ICT trainings have low impact



Patricia Jaramillo
1st February 2012


Three findings of educational psychology about conceptual change (Murphy, 2006)1 can help
us understand why ICT training have low impact in teachers practices:

People approach new knowledge from prior knowledge and beliefs.
People need to adapt or abandon the prior knowledge to integrate new knowledge.
For people it is very difficult to change opinions and beliefs.

Many teacher training programs do not start exploring prior knowledge and beliefs of
participants. Teachers attending these courses, from older teachers who do not have fine
skills to handle the mouse, to teachers who were born when computers were at homes and
are good users thereof.

However, training is the same for all of them.

Trainings do not consider that these teachers come from different social and institutional
environment; from urban or rural places; from private or public school; from high, medium or
low socioeconomic status or from violent environments.

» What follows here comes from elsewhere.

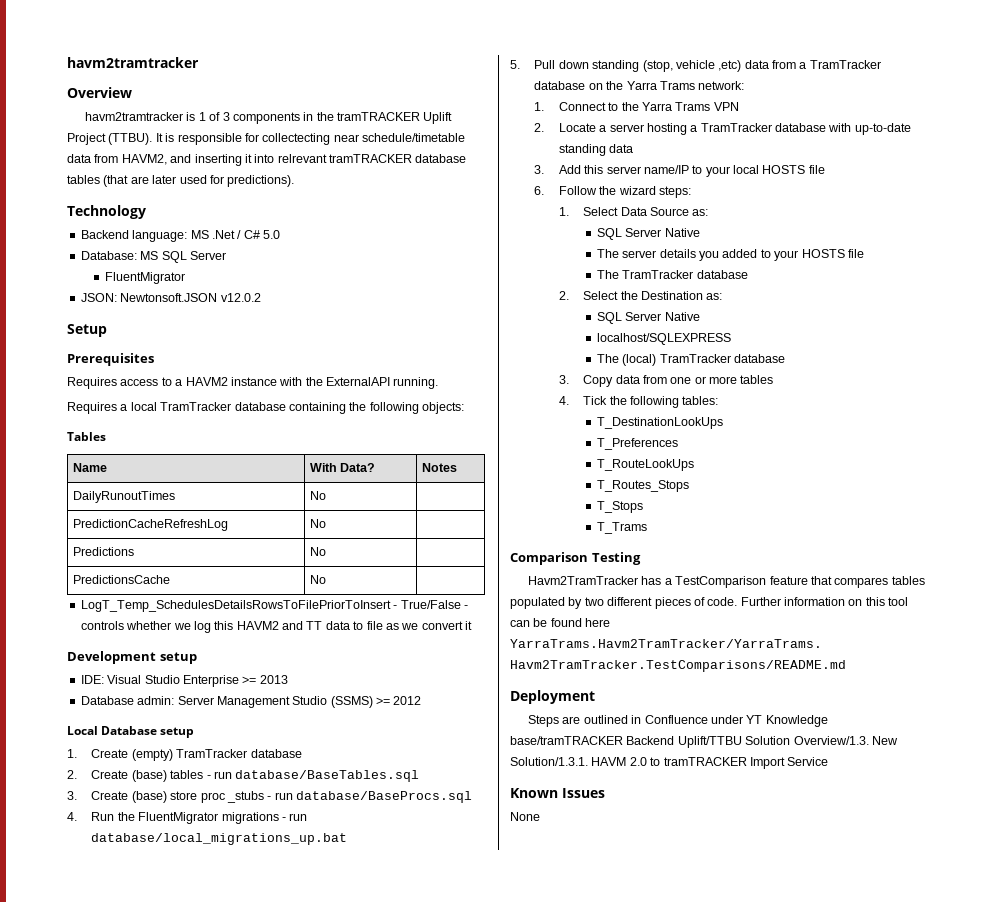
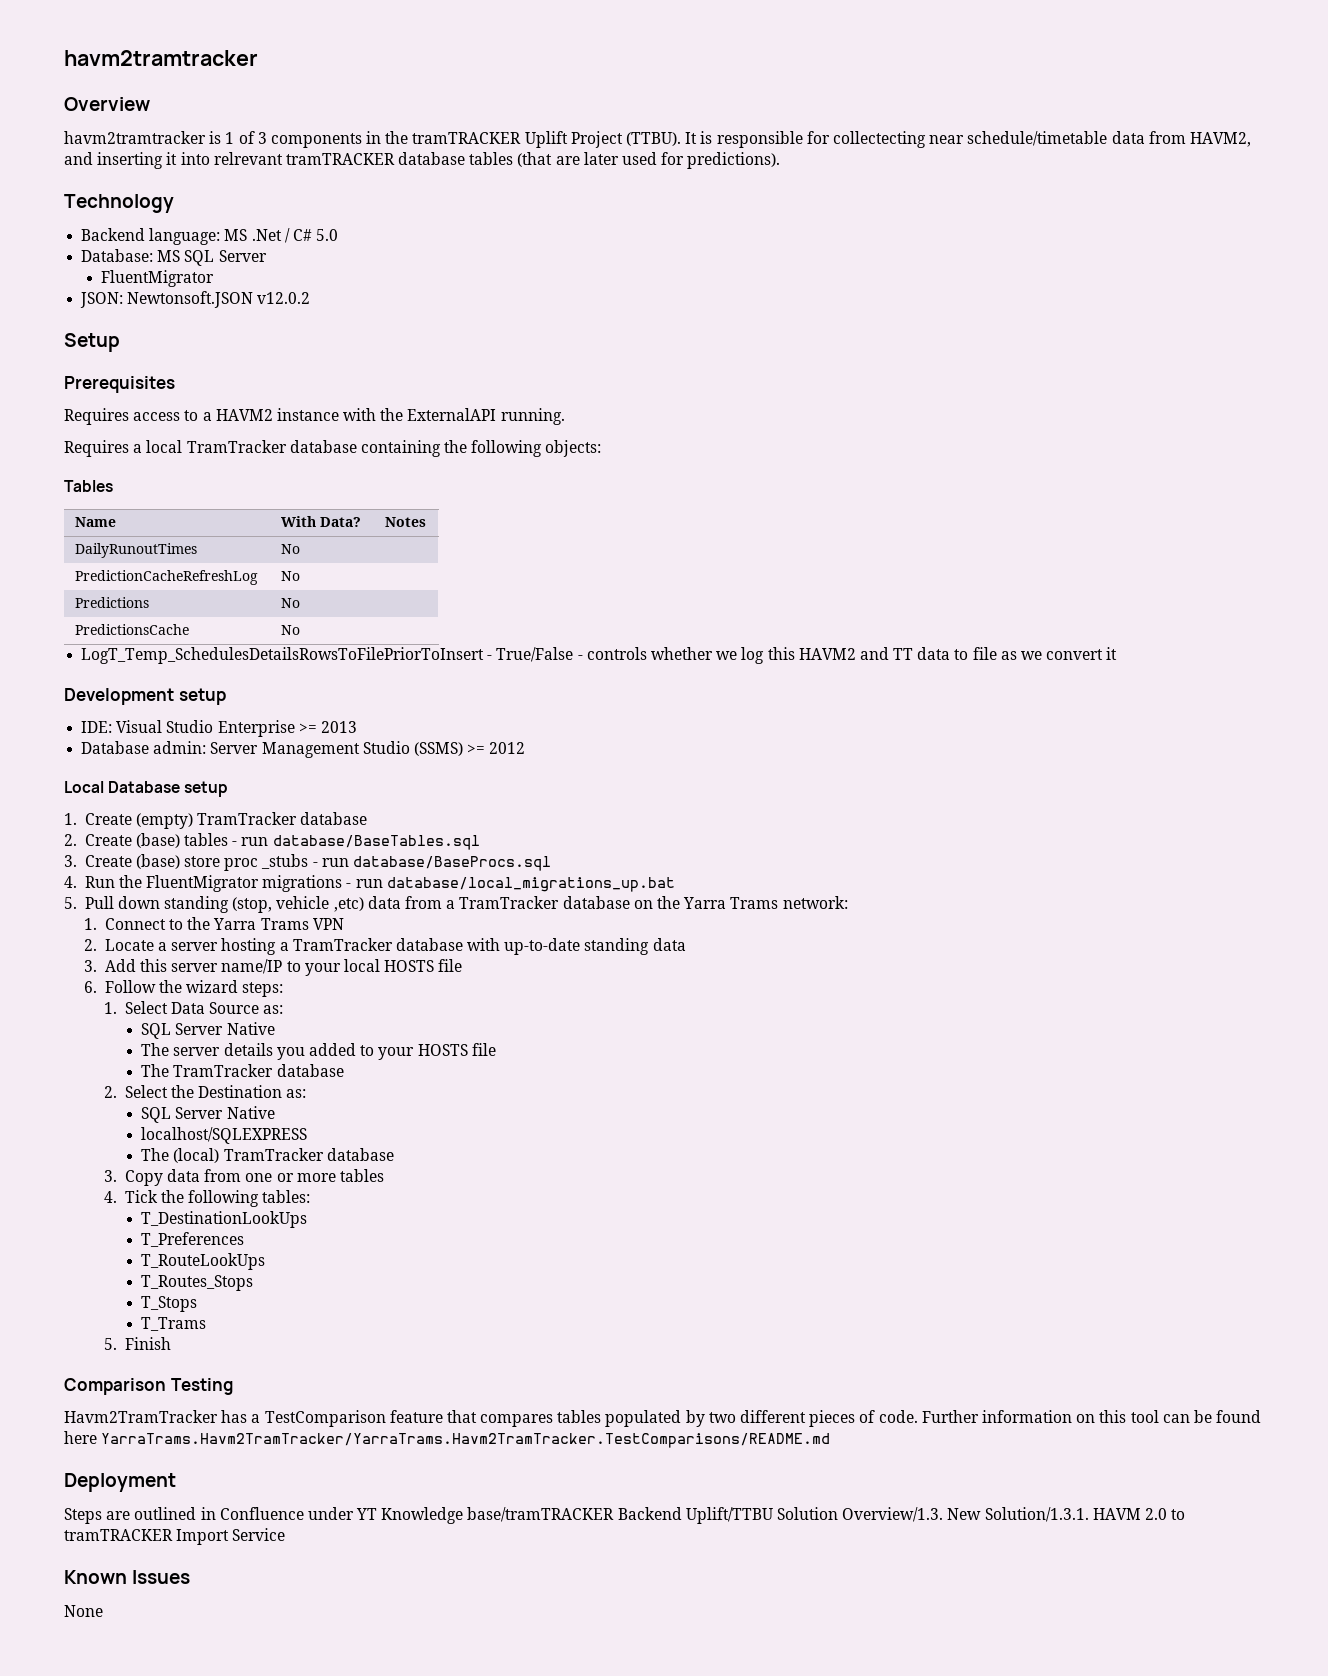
(647, 528) none -> [104,1337,171,1350] // 5. Finish

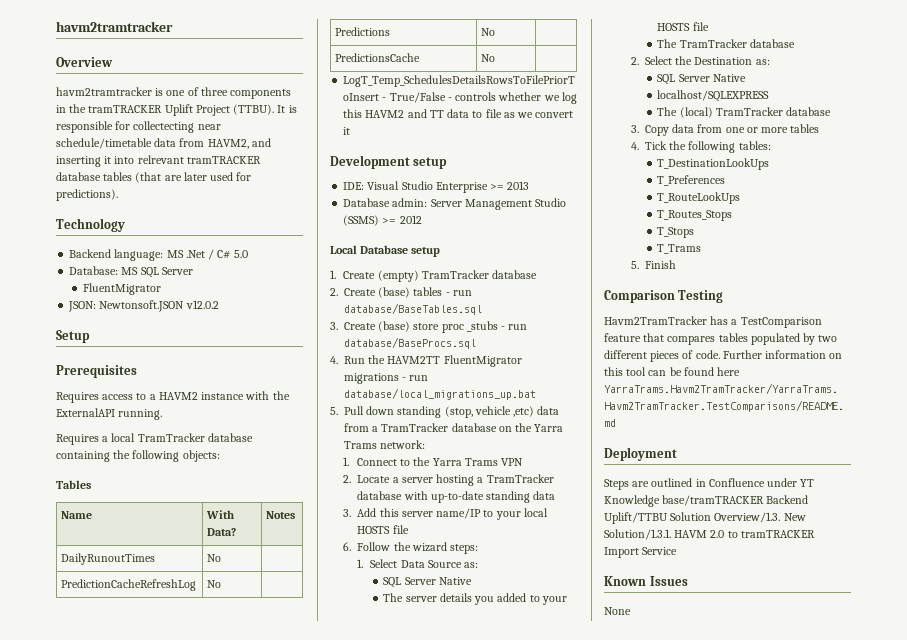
[225,131,267,144] 1 of 3 -> [166,87,228,96] one of three
(142, 881) none -> [387,356,441,364] HAVM2TT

Trainings do not consider that there are teachers who came to the profession with passion for
education, children and knowledge; but others are professionals who have not found work
and teaching has been his livelihood but they are not trained for it and it is not part of their
interests and motivations.

Trainings do not consider that preconceptions are deeply rooted because of what they have
formally learned, what they have lived in classrooms, what the environment has required
them, among other reasons.

Trainings do not consider that teachers need time and practice to integrate new knowledge.

As a result, many times teachers are unwilling to change those prior knowledge and integrate
new knowledge without changing fundamentals, change in form but keep the background.


Thus, a training program is not the appropriate strategy to change their conceptions. It may
serve to give information or update on new trends, but real change requires deeper and
longer interventions.


1 Murphy (2006). Changing knowledge and beliefs.